[Goal of the exercise]: Check which lines of the entries that follow hold "Java", then give the number of those lines and nothing more.

=== Listed records ===

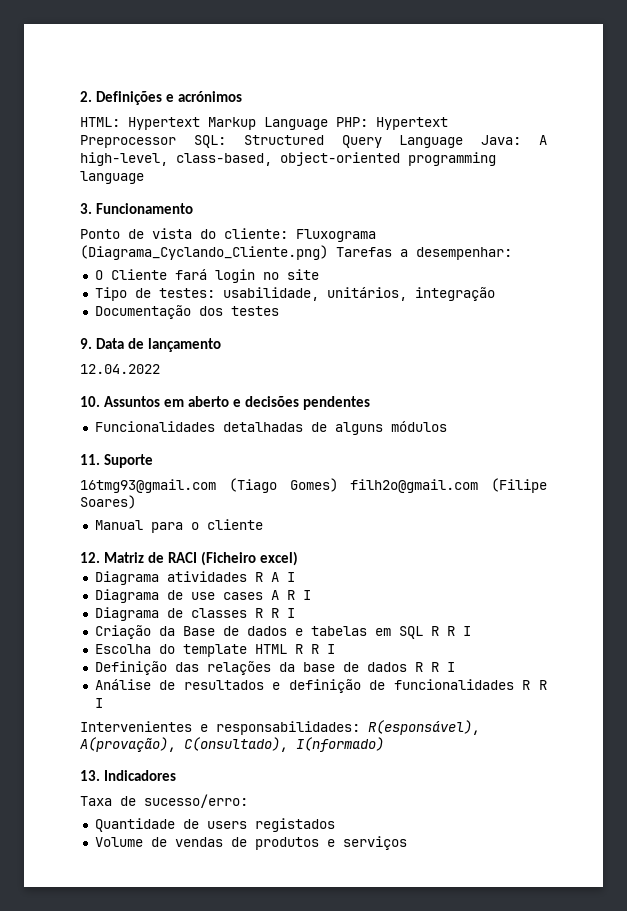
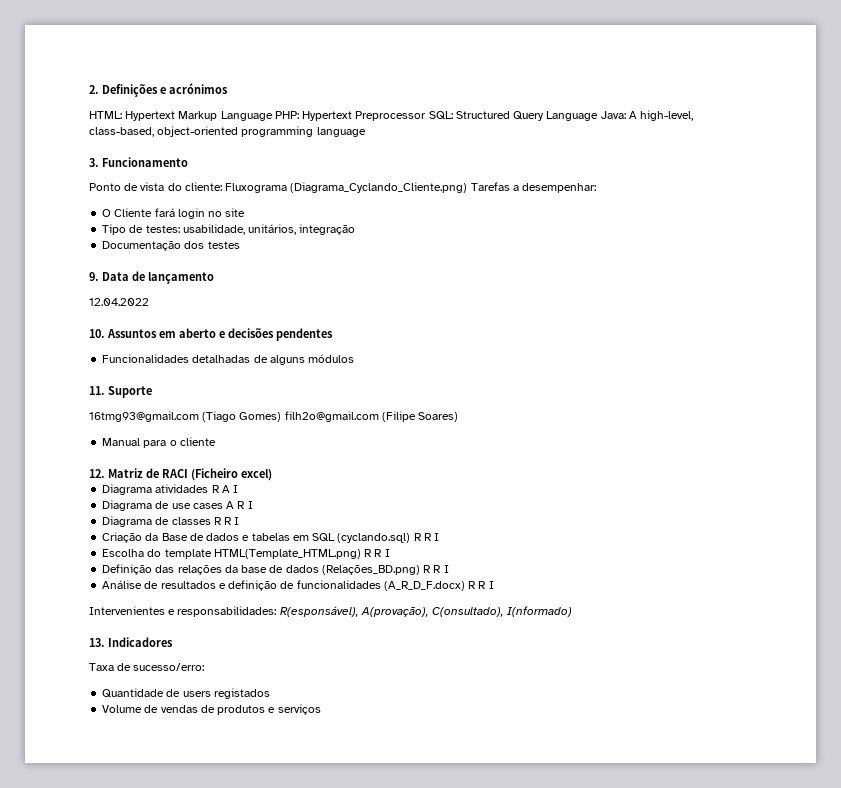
- Criação da Base de dados e tabelas em SQL R R I
+ Criação da Base de dados e tabelas em SQL (cyclando.sql) R R I
- Escolha do template HTML R R I
+ Escolha do template HTML(Template_HTML.png) R R I
- Definição das relações da base de dados R R I
+ Definição das relações da base de dados (Relações_BD.png) R R I
- Análise de resultados e definição de funcionalidades R R I
+ Análise de resultados e definição de funcionalidades (A_R_D_F.docx) R R I

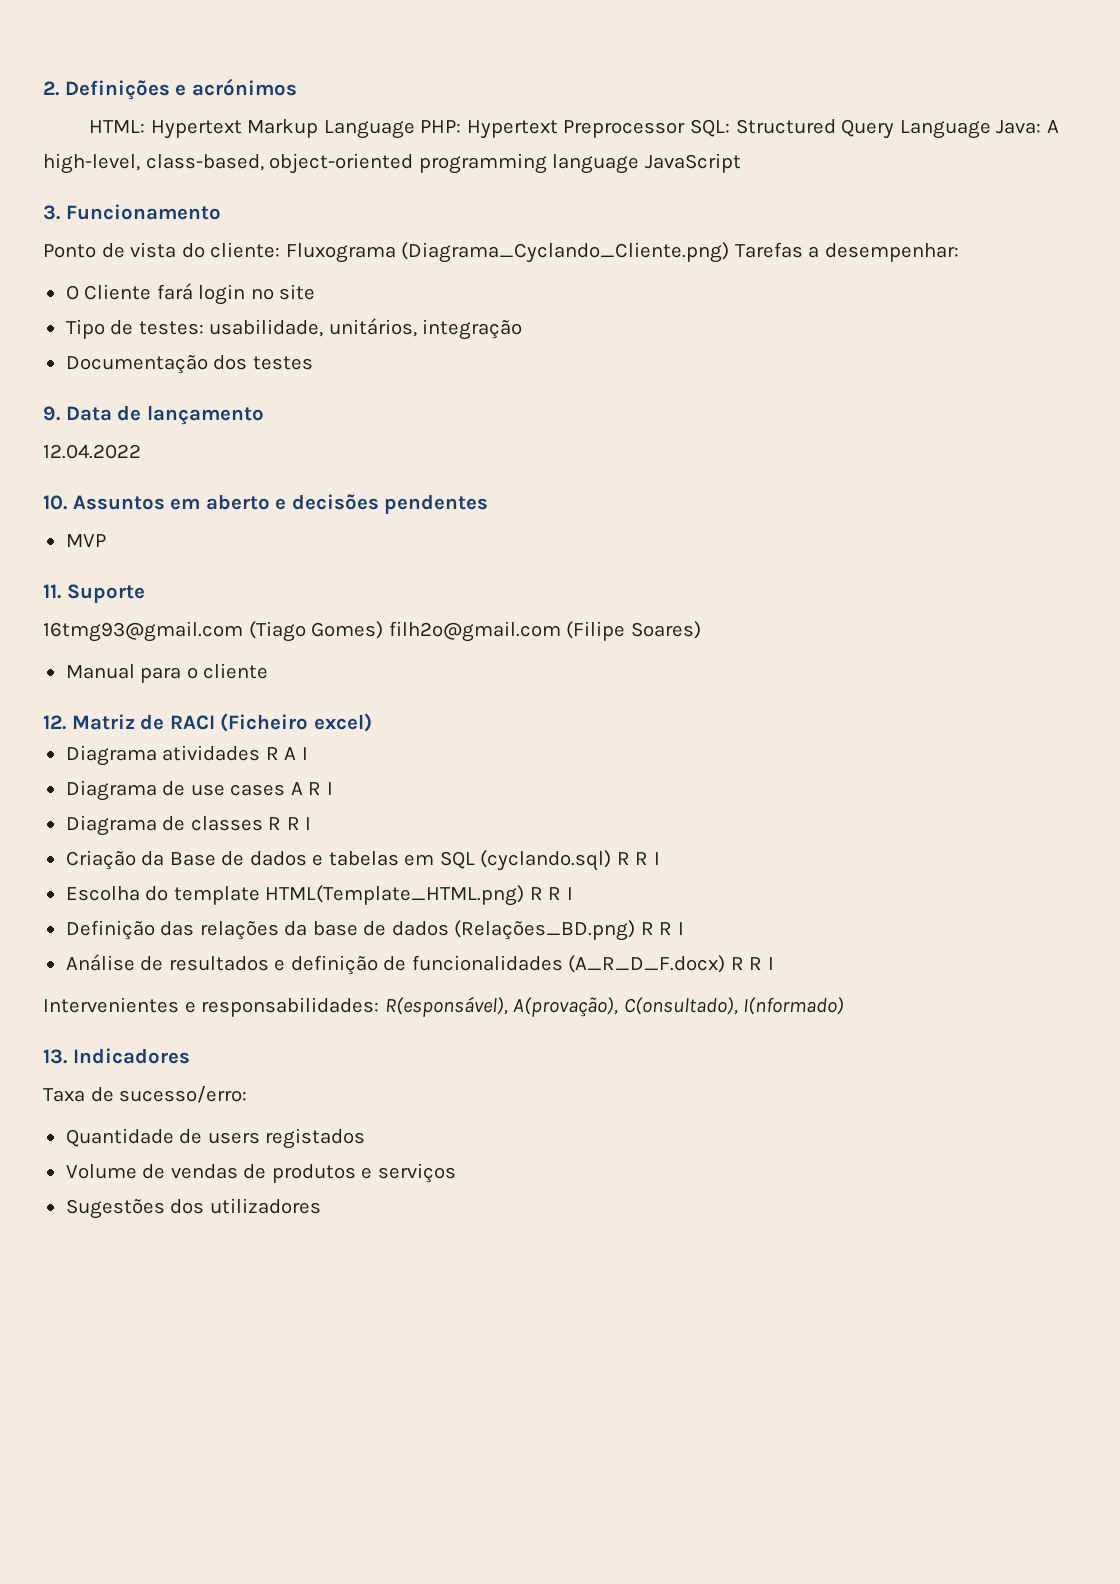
- HTML: Hypertext Markup Language PHP: Hypertext Preprocessor SQL: Structured Query Language Java: A high-level, class-based, object-oriented programming language
+ HTML: Hypertext Markup Language PHP: Hypertext Preprocessor SQL: Structured Query Language Java: A high-level, class-based, object-oriented programming language JavaScript
- Funcionalidades detalhadas de alguns módulos
+ MVP
+ Sugestões dos utilizadores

===

[Expected answer]: 2